Потому что теперь Валленштейн понял, кто он; эту древнюю тайну тщательно скрывали, но он ее узнал и теперь ходил по открытым галереям замка, благословляя и прорицая, воздевая длань в надежде и наставлении, разводя руками, припоминал бессмысленные пословицы и пересказывал их убедительно и громко — пустому месту, тысяче и одной мечте, толпившимся в его сознании.
Чем больше он поправлялся, тем красноречивее и стремительнее становились эти словесные припадки, речь лилась так быстро, что он уже не успевал произносить слова. Яркие тирады выливались сплошным потоком звуков. Целые проповеди заключались в одном дыхании — и так и исчезали непроизнесенными, невысказанные слоги сливались в неразборчивый шум.
Порой вдруг из внешнего мира доносился чуть слышный звук — пусть даже стук его шагов, — и он терялся. Тогда он осторожно выставлял вперед деревянное ухо, пытаясь понять, где он находится, словно вновь оказывался в глубокой тишине крохотной пещеры у вершины горы Синай.

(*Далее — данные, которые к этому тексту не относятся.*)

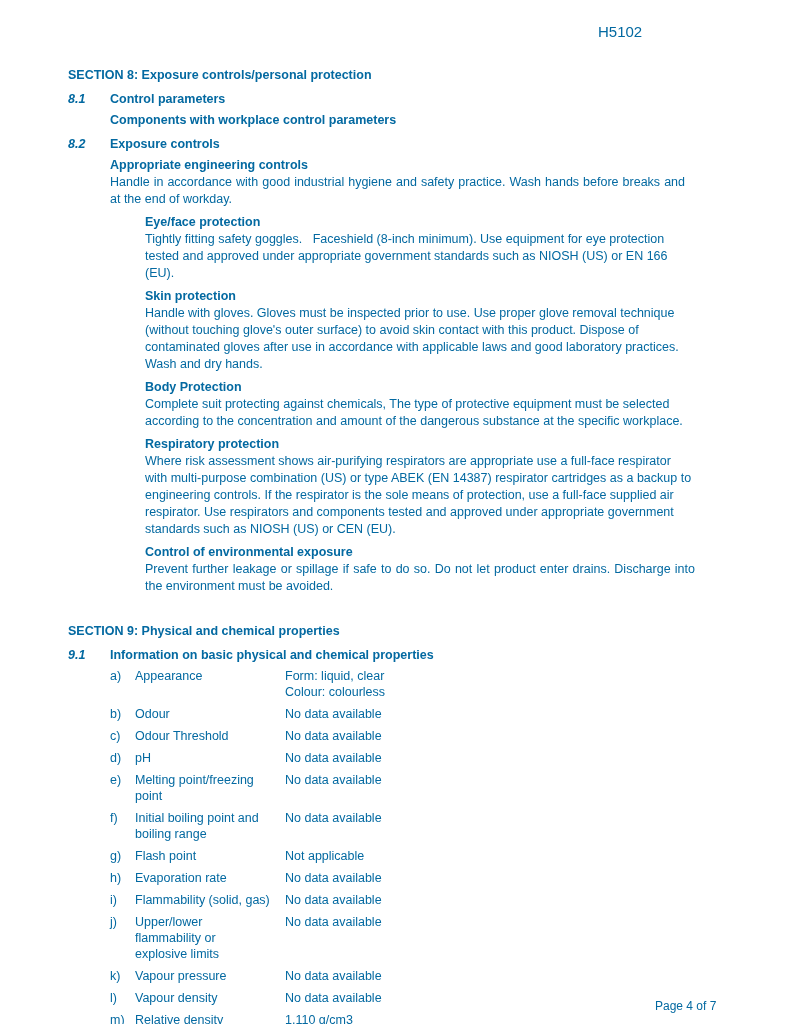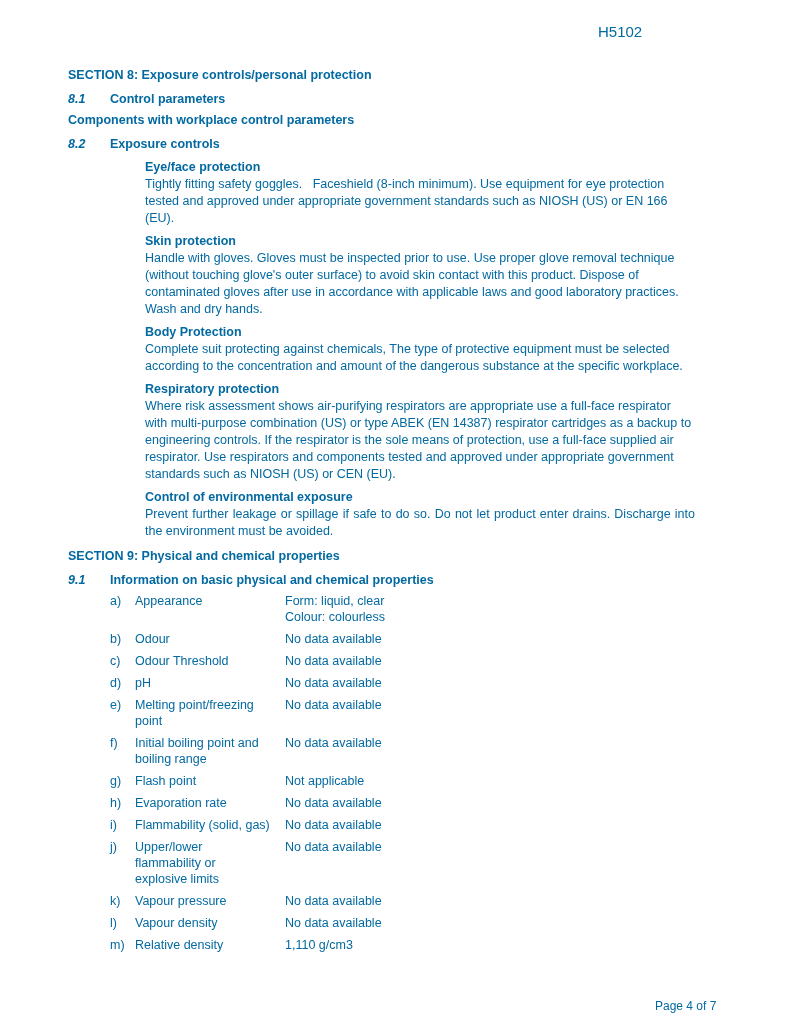--- a/index.html
+++ b/index.html
@@ -30,25 +30,25 @@
     line-height: 14px;
   }
   .content { padding: 67px 0 0 68px; }
   .bold { font-weight: 700; }
   .sec-title {
     font-size: 12.5px;
     font-weight: 700;
     margin: 0;
     line-height: 17px;
   }
-  .sec9 { margin-top: 8px; }
+  .sec9 { margin-top: 28px; }
   .num-row { display: flex; margin-top: 7px; }
   .num { width: 42px; font-weight: 700; flex: 0 0 42px; font-style: italic; }
   .num-title { font-weight: 700; }
-  .indent1 { }
+  .indent1 { margin-left: 42px; }
   .block { margin-top: 4px; }
   .body {
     margin: 0;
     white-space: pre-wrap;
   }
   .w575 { width: 575px; }
   .w550 { width: 550px; }
   .just { text-align: justify; }
   .ppe-head { margin-top: 4px; }
   .ppe-item { margin-top: 6px; margin-left: 77px; }
@@ -75,20 +75,24 @@
       <span class="num-title">Control parameters</span>
     </div>
 
     <div class="indent1 bold block">Components with workplace control parameters</div>
 
     <div class="num-row">
       <span class="num">8.2</span>
       <span class="num-title">Exposure controls</span>
     </div>
 
+    <div class="block indent1">
+      <div class="bold">Appropriate engineering controls</div>
+      <p class="body w575 just">Handle in accordance with good industrial hygiene and safety practice. Wash hands before breaks and at the end of workday.</p>
+    </div>
 
 
     <div id="ppe-list">
   <div class="ppe-item">
     <div class="bold">Eye/face protection</div>
     <p class="body w550">Tightly fitting safety goggles.   Faceshield (8-inch minimum). Use equipment for eye protection tested and approved under appropriate government standards such as NIOSH (US) or EN 166 (EU).</p>
   </div>
 
   <div class="ppe-item">
     <div class="bold">Skin protection</div>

Но потом его лицо так же неожиданно расплывалось в улыбке. Сотни лиц проступали сквозь камни, тысячи лиц покрывали деревья, и вновь вокруг него волновалось море почитателей.
Валленштейн поправлял деревянный нос, прилаживал ухо. Ну вот, он готов. И он пускался дальше в горячий и еще более невразумительный монолог.
* * *
Когда Валленштейн возвратился в замок, Софии, дочери, было восемь лет. Она прожила все это время затворницей среди развалин, почти ни с кем не общаясь, кроме матери, и не видела причин считать Валленштейна сумасшедшим. У матери было распухшее тело, и она не разговаривала, у Валленштейна — деревянные части лица, и он болтал без умолку. Таков был ее мир, а по характеру она была скромна и необщительна. Со временем она полюбила Валленштейна как отца, а он ощущал ее нежное участие, несмотря на мириады иллюзорных событий, поглощавших его внимание.
Когда София подросла, она стала учиться хитросплетениям бизнеса, надеясь восстановить замок, чтобы в нем стало можно жить. Под имя Валленштейна еще давали ссуды, но бессердечные ростовщики часто унижали ее.
Софией Молчуньей называли ее в деревнях, потому что говорила она очень мало. Люди приписывали это стыдливости, но причиной была простая боязнь влюбленной девушки, заболтавшись, выдать свою счастливую тайну и тем самым спугнуть любовь.
По ночам она плакала в пустынном замке, а днем шла договариваться с ростовщиками, со временем научившись вкладывать деньги с выгодой. Она расплатилась со всеми долгами до последнего гроша, выкупила обратно фермы и деревни, и в конце концов владения Валленштейна стали такими же обширными, как и прежде.
София была еще совсем юной, когда камни разрушили матери почки, и та умерла, оставив дочь с приемным отцом одних в замке. Они почти сразу же стали любовниками и оставались ими двадцать лет. В этот период под действием физической близости, которой он никогда не знал раньше, у Валленштейна бывали моменты просветления, когда он мог вспомнить найденную им подлинную Библию и рассказывал Софии о ее чудесах, а заодно и о подделке, которую он совершил.